## Before-and-after page screenshots
┌──
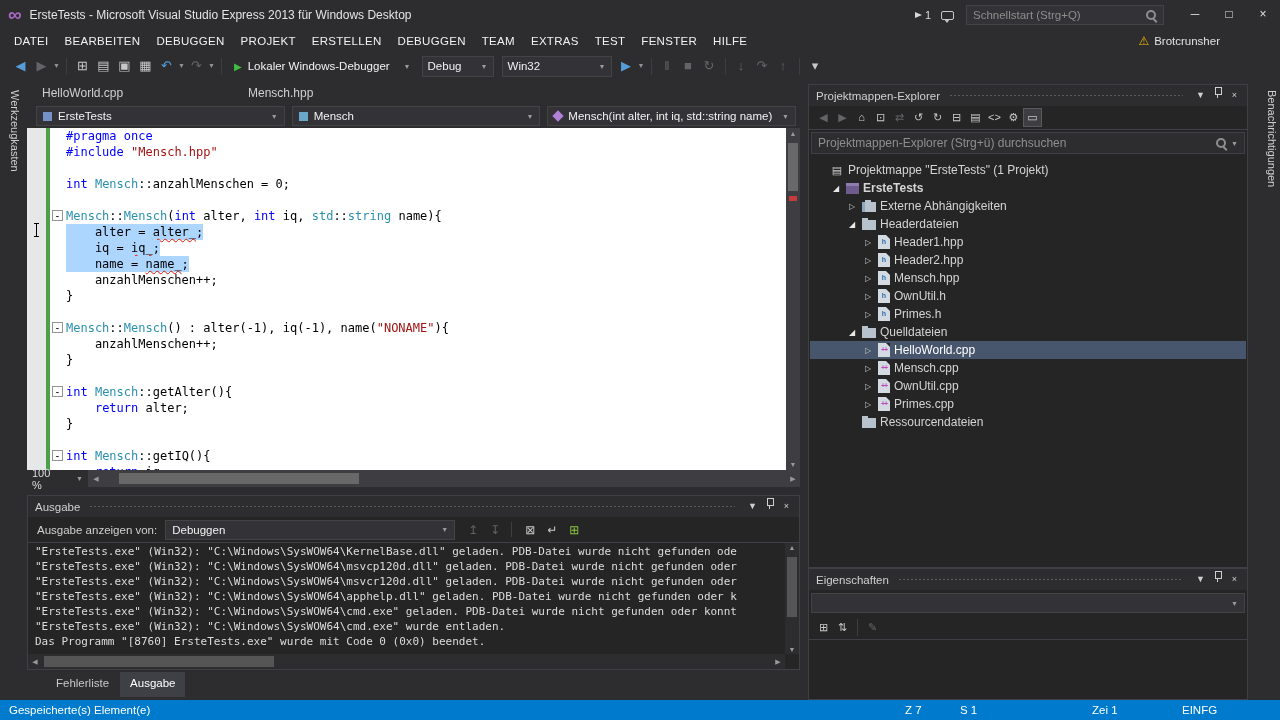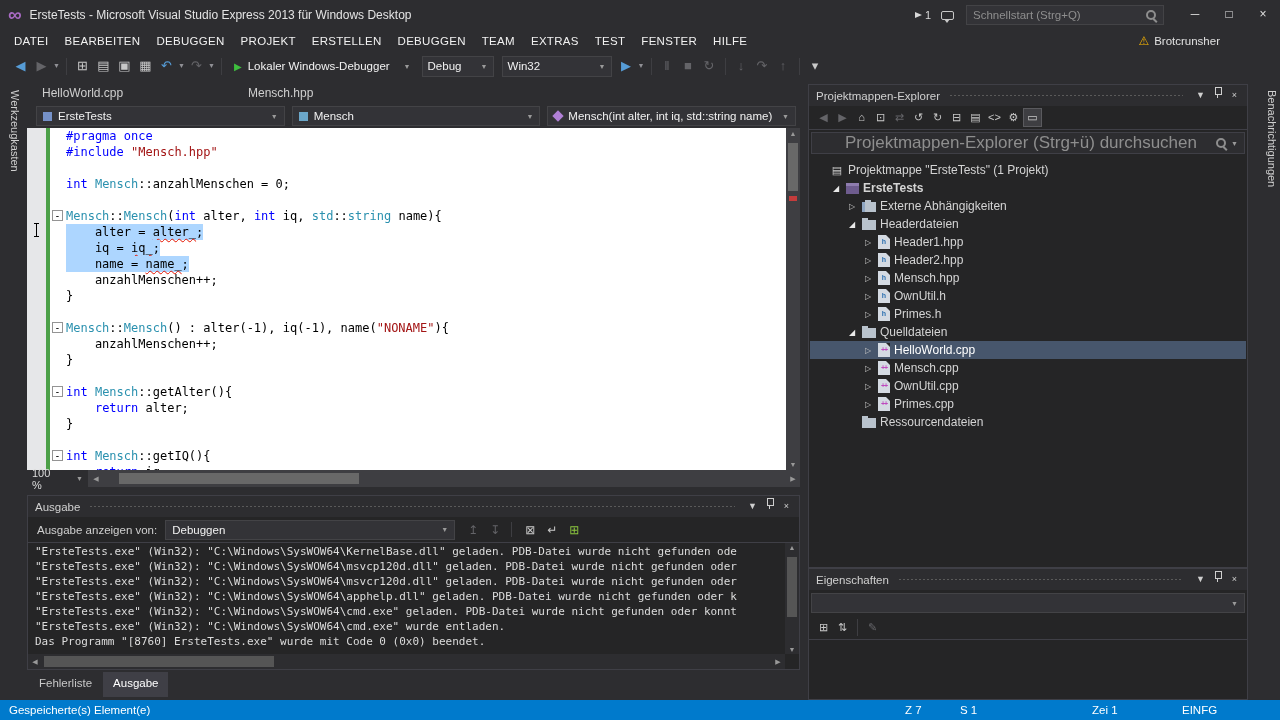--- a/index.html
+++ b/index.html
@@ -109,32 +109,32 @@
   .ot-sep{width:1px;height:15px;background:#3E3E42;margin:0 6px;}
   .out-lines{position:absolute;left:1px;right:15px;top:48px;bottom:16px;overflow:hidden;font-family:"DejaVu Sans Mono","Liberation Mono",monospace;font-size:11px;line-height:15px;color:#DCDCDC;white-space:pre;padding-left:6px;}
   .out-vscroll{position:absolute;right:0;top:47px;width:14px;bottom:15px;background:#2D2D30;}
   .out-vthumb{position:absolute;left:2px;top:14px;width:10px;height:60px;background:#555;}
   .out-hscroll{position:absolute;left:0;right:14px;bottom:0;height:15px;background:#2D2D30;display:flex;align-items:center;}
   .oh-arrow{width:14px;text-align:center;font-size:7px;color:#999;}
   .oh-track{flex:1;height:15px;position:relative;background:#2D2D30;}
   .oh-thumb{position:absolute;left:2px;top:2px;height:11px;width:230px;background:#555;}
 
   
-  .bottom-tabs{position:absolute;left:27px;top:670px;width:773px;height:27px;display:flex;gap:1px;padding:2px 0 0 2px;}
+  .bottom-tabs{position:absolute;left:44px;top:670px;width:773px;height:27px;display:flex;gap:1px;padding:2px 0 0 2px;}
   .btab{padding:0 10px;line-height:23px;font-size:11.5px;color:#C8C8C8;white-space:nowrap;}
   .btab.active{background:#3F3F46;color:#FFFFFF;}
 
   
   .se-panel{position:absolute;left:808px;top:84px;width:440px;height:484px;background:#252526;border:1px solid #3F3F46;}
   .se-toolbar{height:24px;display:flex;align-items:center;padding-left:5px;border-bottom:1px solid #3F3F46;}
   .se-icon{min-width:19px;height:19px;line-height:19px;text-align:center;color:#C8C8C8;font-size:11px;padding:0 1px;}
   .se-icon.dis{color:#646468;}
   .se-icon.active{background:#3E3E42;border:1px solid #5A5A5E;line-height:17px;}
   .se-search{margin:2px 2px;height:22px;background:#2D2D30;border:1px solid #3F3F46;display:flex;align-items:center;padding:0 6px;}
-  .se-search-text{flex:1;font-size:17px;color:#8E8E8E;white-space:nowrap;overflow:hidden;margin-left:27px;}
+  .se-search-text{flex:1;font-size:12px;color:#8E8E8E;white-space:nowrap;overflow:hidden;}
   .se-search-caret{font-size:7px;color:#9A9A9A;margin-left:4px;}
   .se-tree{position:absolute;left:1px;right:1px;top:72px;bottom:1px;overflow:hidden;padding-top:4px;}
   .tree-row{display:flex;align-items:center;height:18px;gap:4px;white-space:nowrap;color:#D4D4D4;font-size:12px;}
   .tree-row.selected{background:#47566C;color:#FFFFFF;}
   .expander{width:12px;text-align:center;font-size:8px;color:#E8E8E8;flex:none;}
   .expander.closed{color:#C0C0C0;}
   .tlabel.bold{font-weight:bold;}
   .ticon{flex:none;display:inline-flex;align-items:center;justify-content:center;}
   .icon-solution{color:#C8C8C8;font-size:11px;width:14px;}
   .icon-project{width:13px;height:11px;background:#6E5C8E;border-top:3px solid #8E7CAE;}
└──
## Exercise instructions
Reproduce every record above exactly, but leave out the pictures.

## Response area
--- a/index.html
+++ b/index.html
@@ -109,32 +109,32 @@
   .ot-sep{width:1px;height:15px;background:#3E3E42;margin:0 6px;}
   .out-lines{position:absolute;left:1px;right:15px;top:48px;bottom:16px;overflow:hidden;font-family:"DejaVu Sans Mono","Liberation Mono",monospace;font-size:11px;line-height:15px;color:#DCDCDC;white-space:pre;padding-left:6px;}
   .out-vscroll{position:absolute;right:0;top:47px;width:14px;bottom:15px;background:#2D2D30;}
   .out-vthumb{position:absolute;left:2px;top:14px;width:10px;height:60px;background:#555;}
   .out-hscroll{position:absolute;left:0;right:14px;bottom:0;height:15px;background:#2D2D30;display:flex;align-items:center;}
   .oh-arrow{width:14px;text-align:center;font-size:7px;color:#999;}
   .oh-track{flex:1;height:15px;position:relative;background:#2D2D30;}
   .oh-thumb{position:absolute;left:2px;top:2px;height:11px;width:230px;background:#555;}
 
   
-  .bottom-tabs{position:absolute;left:27px;top:670px;width:773px;height:27px;display:flex;gap:1px;padding:2px 0 0 2px;}
+  .bottom-tabs{position:absolute;left:44px;top:670px;width:773px;height:27px;display:flex;gap:1px;padding:2px 0 0 2px;}
   .btab{padding:0 10px;line-height:23px;font-size:11.5px;color:#C8C8C8;white-space:nowrap;}
   .btab.active{background:#3F3F46;color:#FFFFFF;}
 
   
   .se-panel{position:absolute;left:808px;top:84px;width:440px;height:484px;background:#252526;border:1px solid #3F3F46;}
   .se-toolbar{height:24px;display:flex;align-items:center;padding-left:5px;border-bottom:1px solid #3F3F46;}
   .se-icon{min-width:19px;height:19px;line-height:19px;text-align:center;color:#C8C8C8;font-size:11px;padding:0 1px;}
   .se-icon.dis{color:#646468;}
   .se-icon.active{background:#3E3E42;border:1px solid #5A5A5E;line-height:17px;}
   .se-search{margin:2px 2px;height:22px;background:#2D2D30;border:1px solid #3F3F46;display:flex;align-items:center;padding:0 6px;}
-  .se-search-text{flex:1;font-size:17px;color:#8E8E8E;white-space:nowrap;overflow:hidden;margin-left:27px;}
+  .se-search-text{flex:1;font-size:12px;color:#8E8E8E;white-space:nowrap;overflow:hidden;}
   .se-search-caret{font-size:7px;color:#9A9A9A;margin-left:4px;}
   .se-tree{position:absolute;left:1px;right:1px;top:72px;bottom:1px;overflow:hidden;padding-top:4px;}
   .tree-row{display:flex;align-items:center;height:18px;gap:4px;white-space:nowrap;color:#D4D4D4;font-size:12px;}
   .tree-row.selected{background:#47566C;color:#FFFFFF;}
   .expander{width:12px;text-align:center;font-size:8px;color:#E8E8E8;flex:none;}
   .expander.closed{color:#C0C0C0;}
   .tlabel.bold{font-weight:bold;}
   .ticon{flex:none;display:inline-flex;align-items:center;justify-content:center;}
   .icon-solution{color:#C8C8C8;font-size:11px;width:14px;}
   .icon-project{width:13px;height:11px;background:#6E5C8E;border-top:3px solid #8E7CAE;}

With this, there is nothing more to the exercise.